The HSC observed the sky for a total of 330 nights over six years, and different teams of researchers analyzed the data in different ways. They obtained S8 (dark matter density) values between 0.763 and 0.776—similar to values found in other weak lensing studies.
The S8 value determined using the cosmic microwave background is significantly higher: 0.832. This contradicts our understanding of the evolution of the Universe; The standard cosmological model assumes that the distribution of matter starts out relatively uniform and then becomes denser as matter clusters into galaxies and cosmic structures.
The results of weak lensing studies are unlikely to be due to errors: different instruments and methods of analysis have repeatedly produced consistent results.
The authors made great efforts to eliminate bias and protect the study results from internal errors.
“I worked on this analysis for a year and was never able to see the values,” says Dalal.

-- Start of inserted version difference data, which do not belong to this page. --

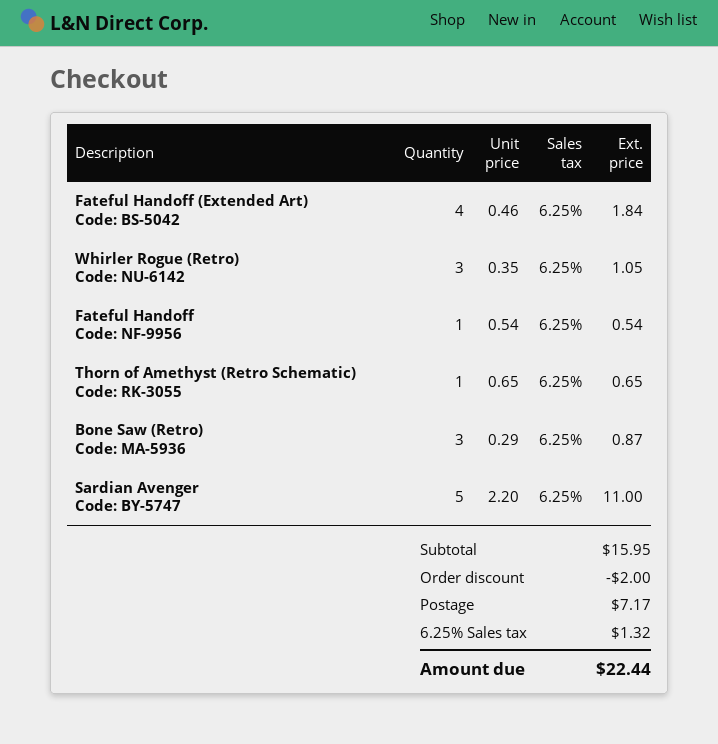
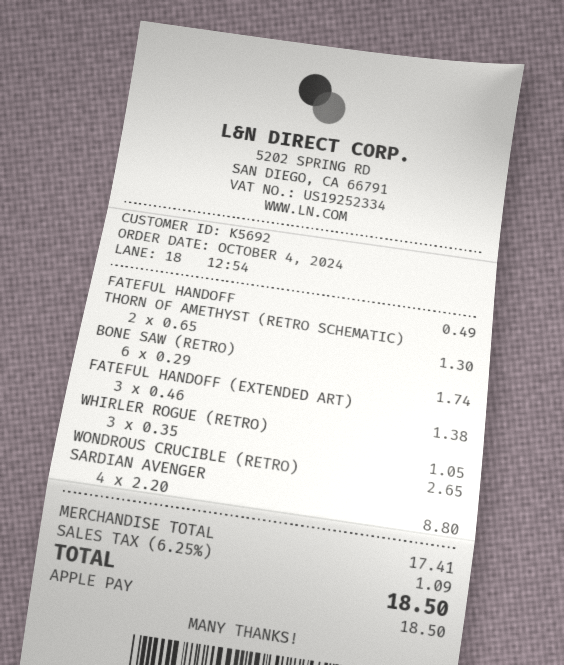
Fateful Handoff (Extended Art): 4 x 0.46 = 1.84 -> 3 x 0.46 = 1.38
Fateful Handoff: 1 x 0.54 = 0.54 -> 1 x 0.49 = 0.49
Thorn of Amethyst (Retro Schematic): 1 x 0.65 = 0.65 -> 2 x 0.65 = 1.30
Bone Saw (Retro): 3 x 0.29 = 0.87 -> 6 x 0.29 = 1.74
Sardian Avenger: 5 x 2.20 = 11.00 -> 4 x 2.20 = 8.80
WONDROUS CRUCIBLE (RETRO): none -> 1 x 2.65 = 2.65
subtotal: 15.95 -> 17.41
discount: 2.00 -> none
shipping: 7.17 -> none
tax: 6.25% = 1.32 -> 6.25% = 1.09
total: 22.44 -> 18.50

However, there are other cosmological inconsistencies, notably the Hubble tension, which is an unresolved difference in the measurements of the accelerating expansion of the Universe.
What does it mean? Perhaps our cosmological models contain errors. Our understanding of dark matter may be incomplete. We may be doing something wrong when measuring.
Perhaps, having solved one contradiction, we will find a solution for the others. Or we won’t find it. But one thing is clear: there is a fundamental flaw in our efforts to understand the evolution of the universe.
In the future, more powerful equipment will allow larger and more accurate studies. Only through them can we get closer to answers to these exciting problems.